What this task involves: What is needed is an exact copy of the data that follows.

Listed entries:
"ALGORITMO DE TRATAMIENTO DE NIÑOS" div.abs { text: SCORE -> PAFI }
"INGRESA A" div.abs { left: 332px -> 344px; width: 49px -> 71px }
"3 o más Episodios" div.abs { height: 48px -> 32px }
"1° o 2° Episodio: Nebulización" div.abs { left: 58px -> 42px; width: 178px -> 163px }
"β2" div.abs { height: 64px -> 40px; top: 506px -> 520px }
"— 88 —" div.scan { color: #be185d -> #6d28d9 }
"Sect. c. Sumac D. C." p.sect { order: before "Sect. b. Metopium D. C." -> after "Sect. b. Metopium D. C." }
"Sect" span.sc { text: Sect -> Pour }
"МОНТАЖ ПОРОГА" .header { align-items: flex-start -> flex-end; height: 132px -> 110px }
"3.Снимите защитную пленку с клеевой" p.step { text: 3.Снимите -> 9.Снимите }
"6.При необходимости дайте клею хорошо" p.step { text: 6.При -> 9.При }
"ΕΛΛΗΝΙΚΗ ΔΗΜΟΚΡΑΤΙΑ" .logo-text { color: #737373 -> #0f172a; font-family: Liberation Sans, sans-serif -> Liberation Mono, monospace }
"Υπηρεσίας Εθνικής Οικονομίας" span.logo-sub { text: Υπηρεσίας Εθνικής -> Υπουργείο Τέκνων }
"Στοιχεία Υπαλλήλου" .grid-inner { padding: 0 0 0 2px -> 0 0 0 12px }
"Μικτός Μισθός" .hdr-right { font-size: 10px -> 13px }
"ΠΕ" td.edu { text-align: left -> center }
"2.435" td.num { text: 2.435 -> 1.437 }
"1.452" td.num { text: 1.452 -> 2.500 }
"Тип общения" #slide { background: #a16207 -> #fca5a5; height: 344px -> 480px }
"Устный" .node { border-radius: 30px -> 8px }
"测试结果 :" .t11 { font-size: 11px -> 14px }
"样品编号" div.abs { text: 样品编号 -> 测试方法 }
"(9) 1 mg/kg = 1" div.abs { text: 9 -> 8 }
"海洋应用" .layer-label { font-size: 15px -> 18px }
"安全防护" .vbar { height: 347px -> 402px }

Exercise response:
"ALGORITMO DE TRATAMIENTO DE NIÑOS" div.abs { text: SCORE -> PAFI }
"INGRESA A" div.abs { left: 332px -> 344px; width: 49px -> 71px }
"3 o más Episodios" div.abs { height: 48px -> 32px }
"1° o 2° Episodio: Nebulización" div.abs { left: 58px -> 42px; width: 178px -> 163px }
"β2" div.abs { height: 64px -> 40px; top: 506px -> 520px }
"— 88 —" div.scan { color: #be185d -> #6d28d9 }
"Sect. c. Sumac D. C." p.sect { order: before "Sect. b. Metopium D. C." -> after "Sect. b. Metopium D. C." }
"Sect" span.sc { text: Sect -> Pour }
"МОНТАЖ ПОРОГА" .header { align-items: flex-start -> flex-end; height: 132px -> 110px }
"3.Снимите защитную пленку с клеевой" p.step { text: 3.Снимите -> 9.Снимите }
"6.При необходимости дайте клею хорошо" p.step { text: 6.При -> 9.При }
"ΕΛΛΗΝΙΚΗ ΔΗΜΟΚΡΑΤΙΑ" .logo-text { color: #737373 -> #0f172a; font-family: Liberation Sans, sans-serif -> Liberation Mono, monospace }
"Υπηρεσίας Εθνικής Οικονομίας" span.logo-sub { text: Υπηρεσίας Εθνικής -> Υπουργείο Τέκνων }
"Στοιχεία Υπαλλήλου" .grid-inner { padding: 0 0 0 2px -> 0 0 0 12px }
"Μικτός Μισθός" .hdr-right { font-size: 10px -> 13px }
"ΠΕ" td.edu { text-align: left -> center }
"2.435" td.num { text: 2.435 -> 1.437 }
"1.452" td.num { text: 1.452 -> 2.500 }
"Тип общения" #slide { background: #a16207 -> #fca5a5; height: 344px -> 480px }
"Устный" .node { border-radius: 30px -> 8px }
"测试结果 :" .t11 { font-size: 11px -> 14px }
"样品编号" div.abs { text: 样品编号 -> 测试方法 }
"(9) 1 mg/kg = 1" div.abs { text: 9 -> 8 }
"海洋应用" .layer-label { font-size: 15px -> 18px }
"安全防护" .vbar { height: 347px -> 402px }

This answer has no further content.